Omit every picture while repeating the entries exactly.

Structured diff data:

+++

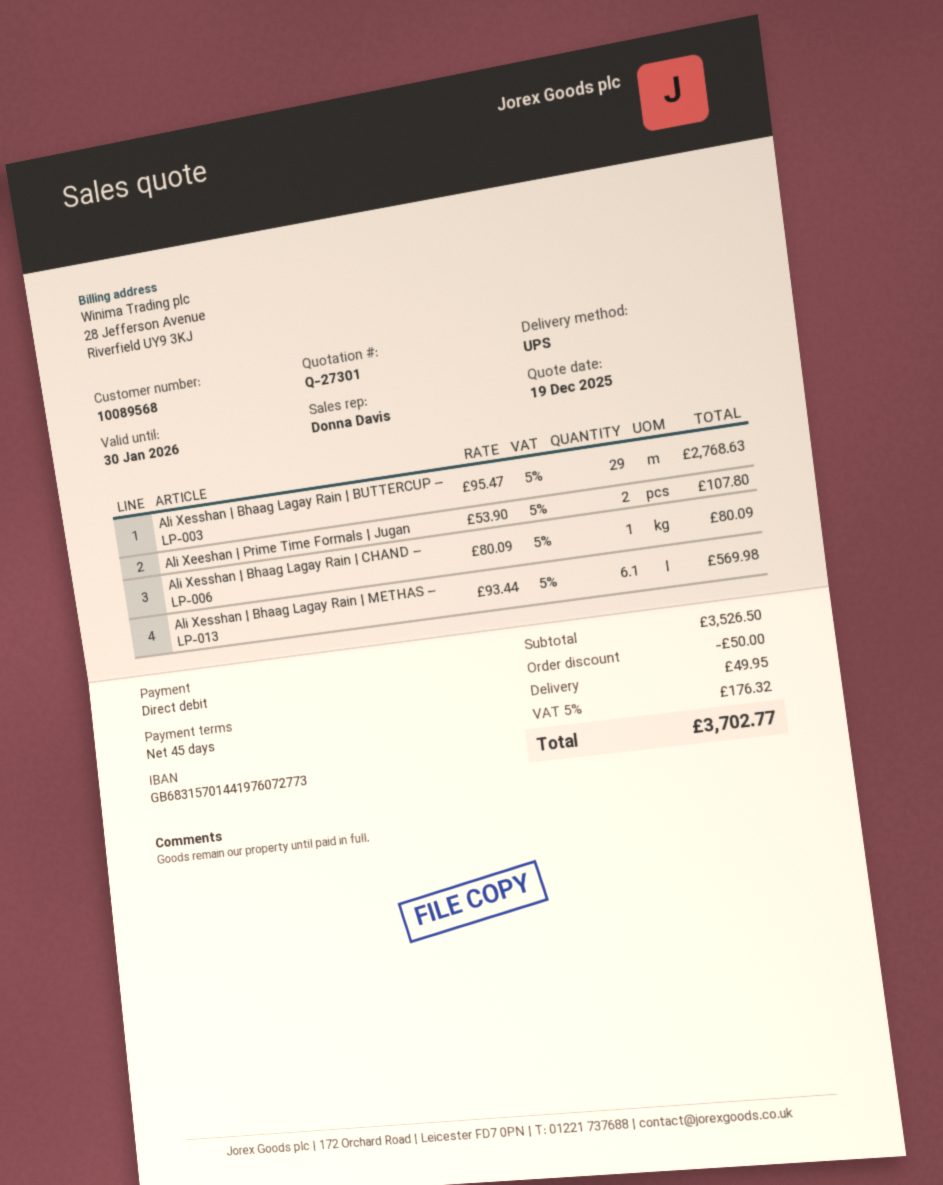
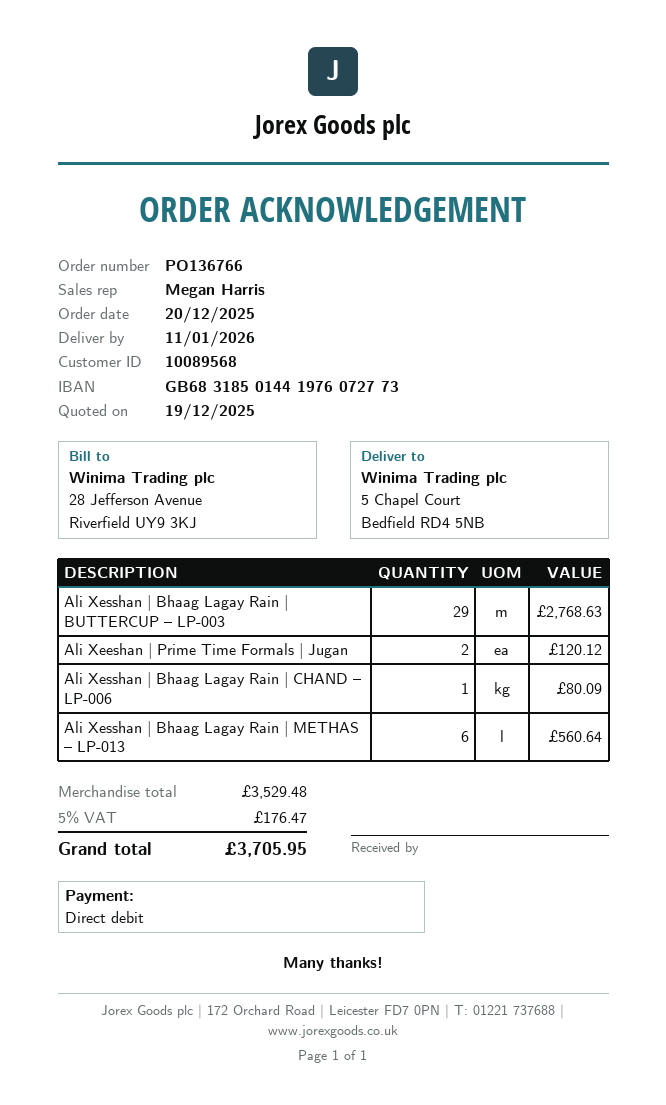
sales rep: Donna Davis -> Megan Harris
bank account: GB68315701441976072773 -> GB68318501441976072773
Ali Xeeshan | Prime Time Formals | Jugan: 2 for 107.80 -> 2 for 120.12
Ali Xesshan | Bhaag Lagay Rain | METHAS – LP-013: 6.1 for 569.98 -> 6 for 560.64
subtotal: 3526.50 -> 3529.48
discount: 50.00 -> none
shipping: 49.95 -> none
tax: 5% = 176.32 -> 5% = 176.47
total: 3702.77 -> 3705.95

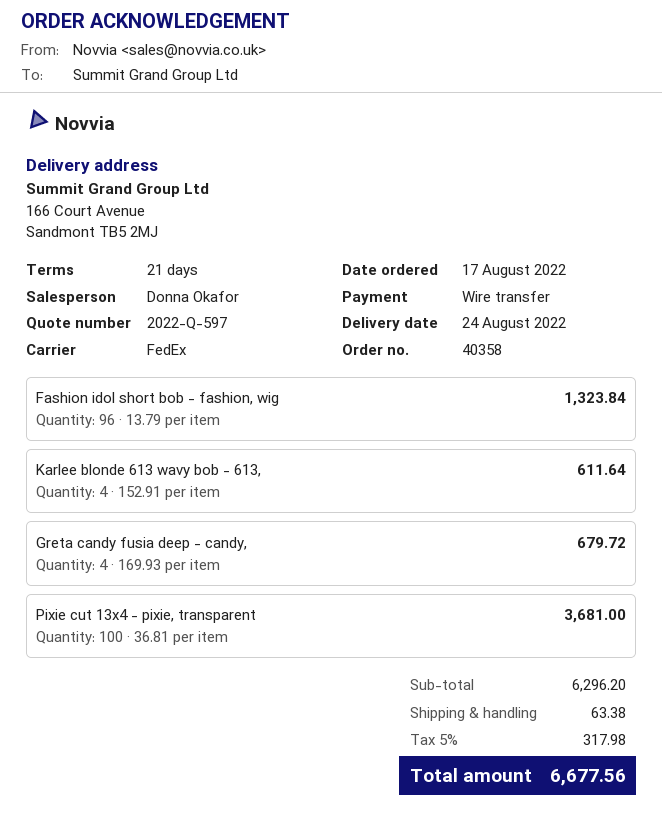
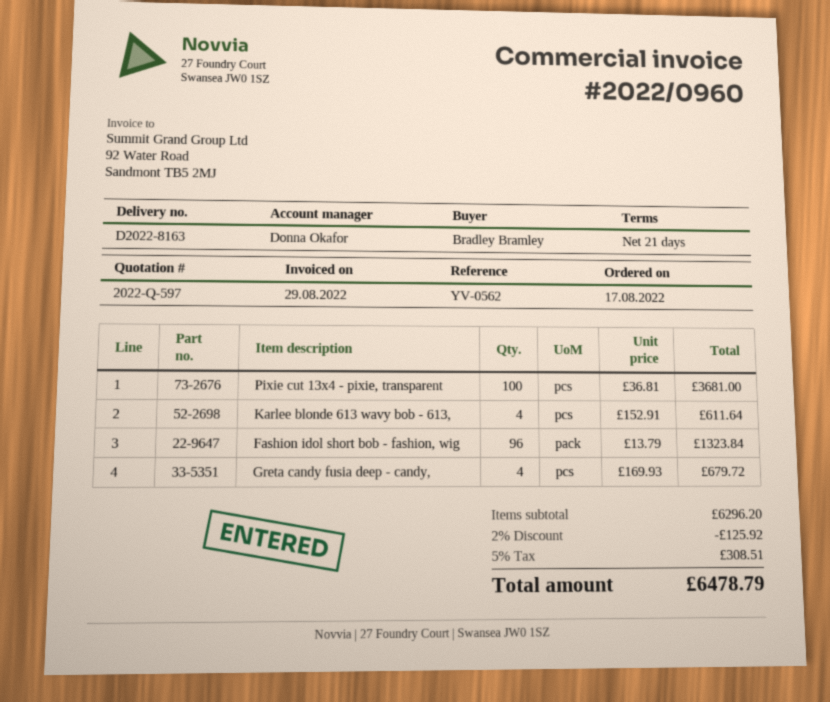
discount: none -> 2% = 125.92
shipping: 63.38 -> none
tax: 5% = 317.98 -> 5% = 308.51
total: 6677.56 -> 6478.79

+++

YOUR SOLUTION:
sales rep: Donna Davis -> Megan Harris
bank account: GB68315701441976072773 -> GB68318501441976072773
Ali Xeeshan | Prime Time Formals | Jugan: 2 for 107.80 -> 2 for 120.12
Ali Xesshan | Bhaag Lagay Rain | METHAS – LP-013: 6.1 for 569.98 -> 6 for 560.64
subtotal: 3526.50 -> 3529.48
discount: 50.00 -> none
shipping: 49.95 -> none
tax: 5% = 176.32 -> 5% = 176.47
total: 3702.77 -> 3705.95

discount: none -> 2% = 125.92
shipping: 63.38 -> none
tax: 5% = 317.98 -> 5% = 308.51
total: 6677.56 -> 6478.79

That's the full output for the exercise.